DIY Press in Ball Joints?

I need to replace a ball joint in my '95 Grand Caravan. It is the type that must be pressed in and out of the control arm.

Through the various “loaner tools” programs at parts stores I can get a kit such as this: http://sho…RP2083____

I have been told that with such a kit this is not a difficult thing to do, and can be done with the control arm on the vehicle. I’m looking for experienced opinions about this.

I have pulled this front end apart before to do a wheel bearing (sealed bolt-on) so I know exactly what is involved. I just don’t know about the press-in/out part. If these tools do the job well and are fairly straightforward to use then I’ll call it a go.

More info if it matters: it is a ball joint so I know the stakes. But this vehicle is basically my pick-up truck at the moment - a pure utility vehicle used for building supplies and runs to the dump. The more I have to spend on it the less sense it makes for me to keep it. Thus, I avoid bringing it to a shop when possible.

This is the tool I use to service pressed-in ball joints. However, make sure the adapters included with the tool kit applies to your vehicle. If not, then you purchase the extended adapter set. Which costs about the same.


Apply the same “check out” rules to loaner tools that you apply to rental cars, check the tool over (paticulary in yourcase look over the threads on the ball joint press).

It is amazing how many rental cars you will find “jackless” or with a flat spare.

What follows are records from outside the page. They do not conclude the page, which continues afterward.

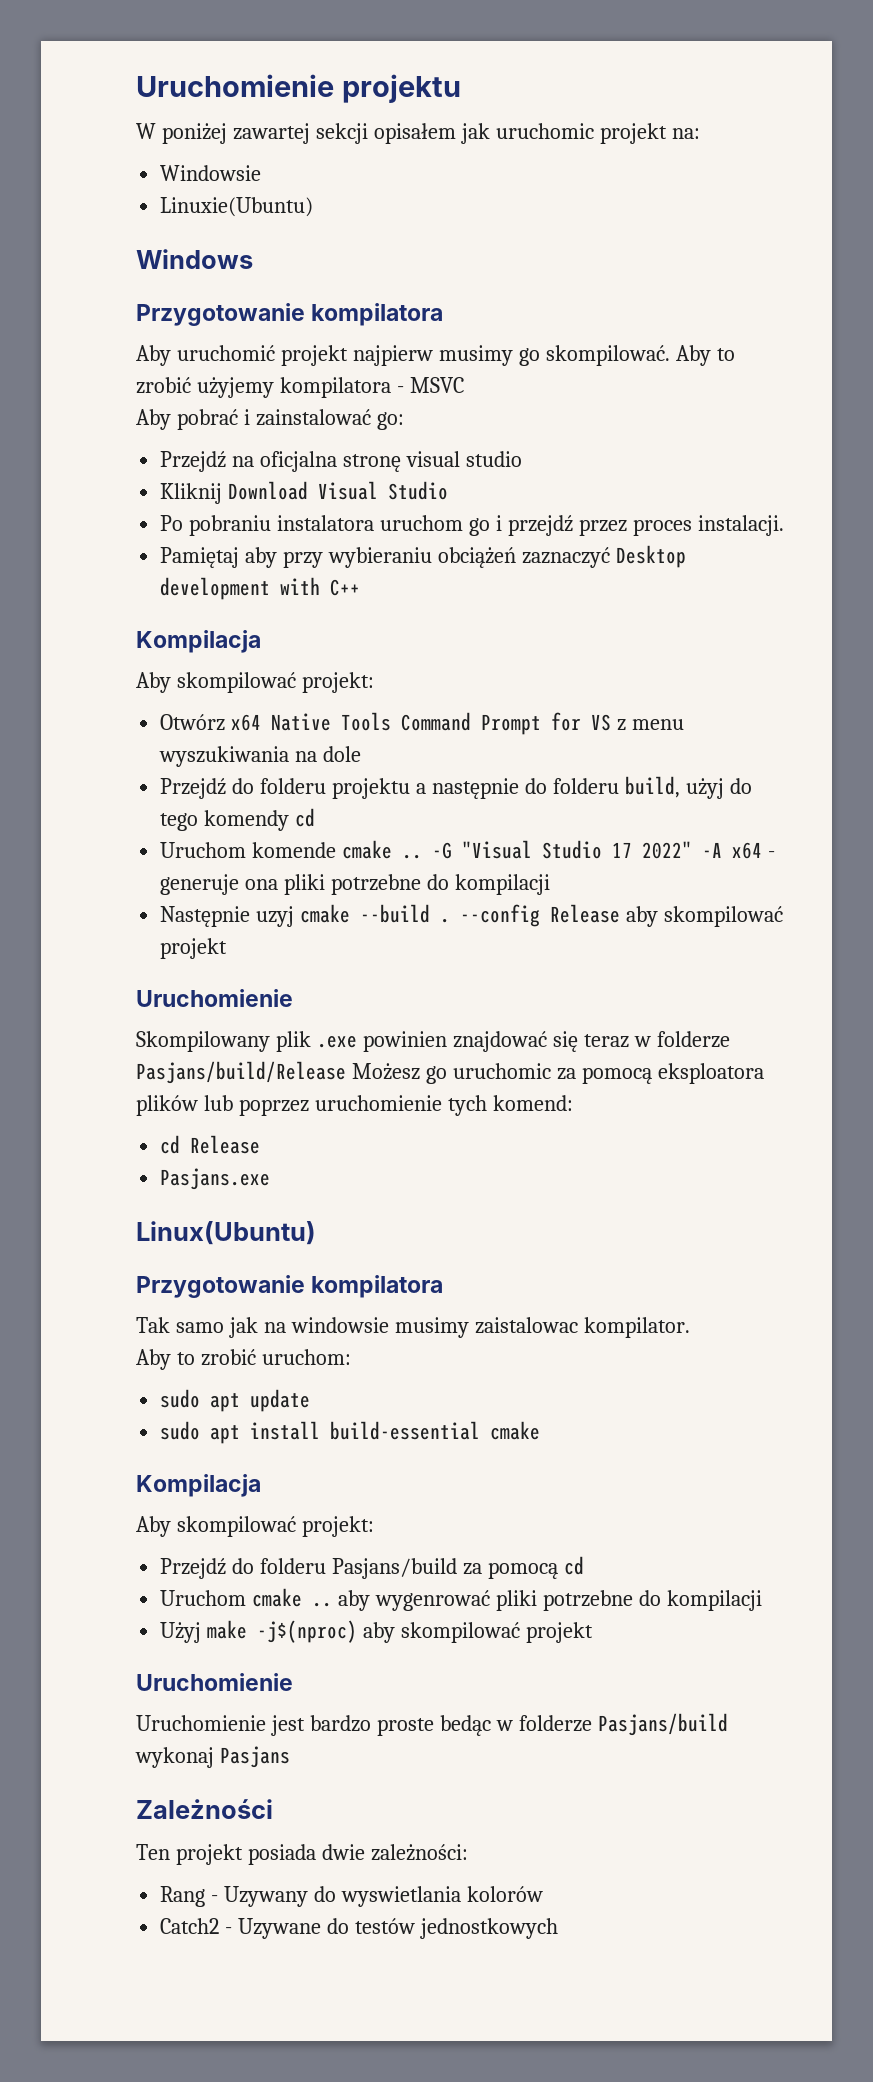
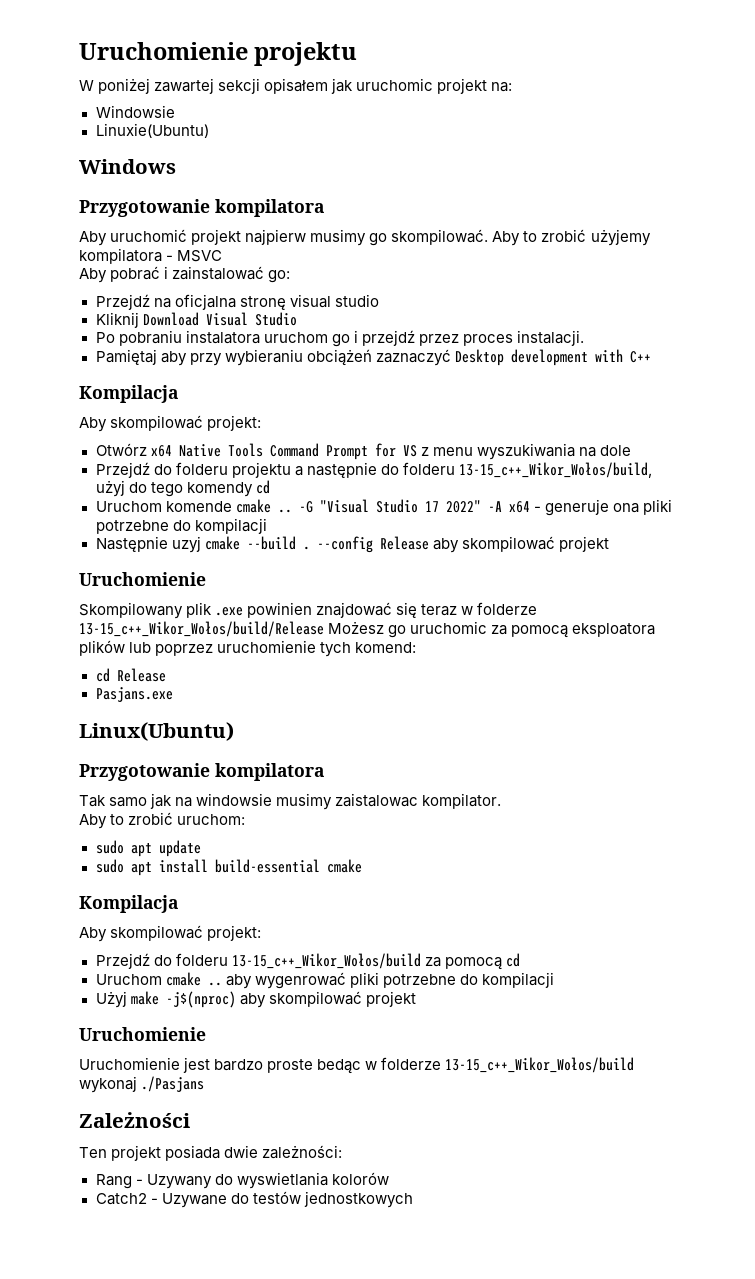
- Przejdź do folderu projektu a następnie do folderu build, użyj do tego komendy cd
+ Przejdź do folderu projektu a następnie do folderu 13-15_c++_Wikor_Wołos/build, użyj do tego komendy cd
- Skompilowany plik .exe powinien znajdować się teraz w folderze Pasjans/build/Release Możesz go uruchomic za pomocą eksploatora plików lub poprzez uruchomienie tych komend:
+ Skompilowany plik .exe powinien znajdować się teraz w folderze 13-15_c++_Wikor_Wołos/build/Release Możesz go uruchomic za pomocą eksploatora plików lub poprzez uruchomienie tych komend:
- Przejdź do folderu Pasjans/build za pomocą cd
+ Przejdź do folderu 13-15_c++_Wikor_Wołos/build za pomocą cd
- Uruchomienie jest bardzo proste bedąc w folderze Pasjans/build wykonaj Pasjans
+ Uruchomienie jest bardzo proste bedąc w folderze 13-15_c++_Wikor_Wołos/build wykonaj ./Pasjans

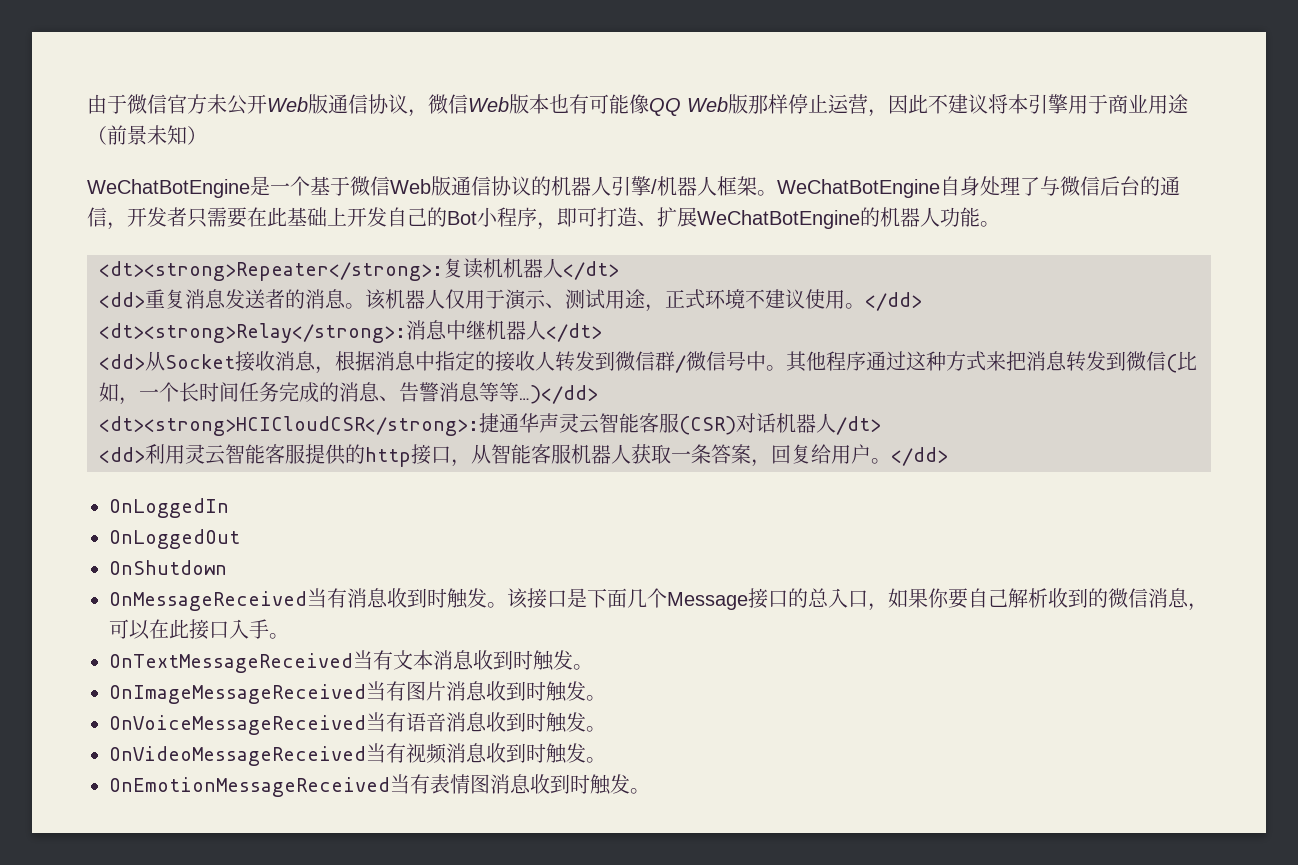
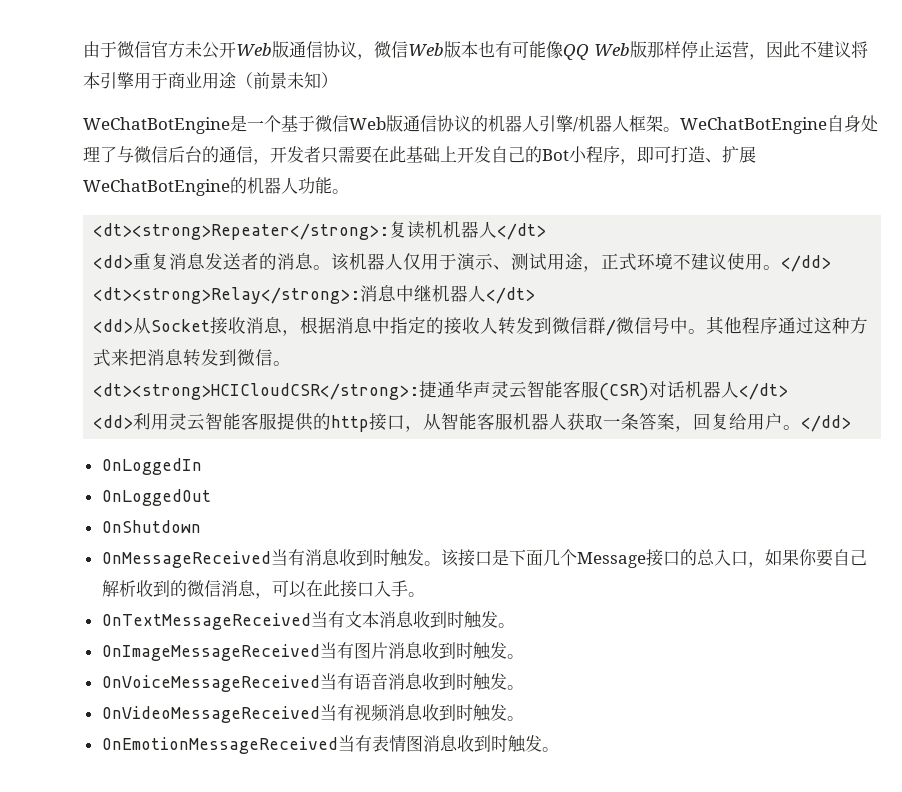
- 其他程序通过这种方式来把消息转发到微信(比如，一个长时间任务完成的消息、告警消息等等…)</dd>
+ 其他程序通过这种方式来把消息转发到微信。
- <dt><strong>HCICloudCSR</strong>:捷通华声灵云智能客服(CSR)对话机器人/dt>
+ <dt><strong>HCICloudCSR</strong>:捷通华声灵云智能客服(CSR)对话机器人</dt>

First off, if the truck is moving supplies the more important it is to have it fixed and safe for the sake of everyone on the road. As far as the ball joint press, make sure it comes with adapters, and have the rental place “show” you how to set it up. Dodges are relatively straight forward. The most common mistake is pressing the joint the wrong direction while removing. Have the new joint available first so you can see what direction it will go in. Also many joints have an external C clip that must be removed. It is usually burried in grease, rust and dirt. If there is one in the new box, there should be one on the old joint.

Yes, it’s pretty straightforward. And it’s unambiguous – either it’ll work or it won’t. Do make sure that you have found and removed any lock down bolts or C rings that the engineers for unaccountable reasons put on the ball joint. It dark and dirty around a ball joint after 100k miles or so and visibility isn’t great, so it is easy to overlook a fastener that you didn’t expect to be there.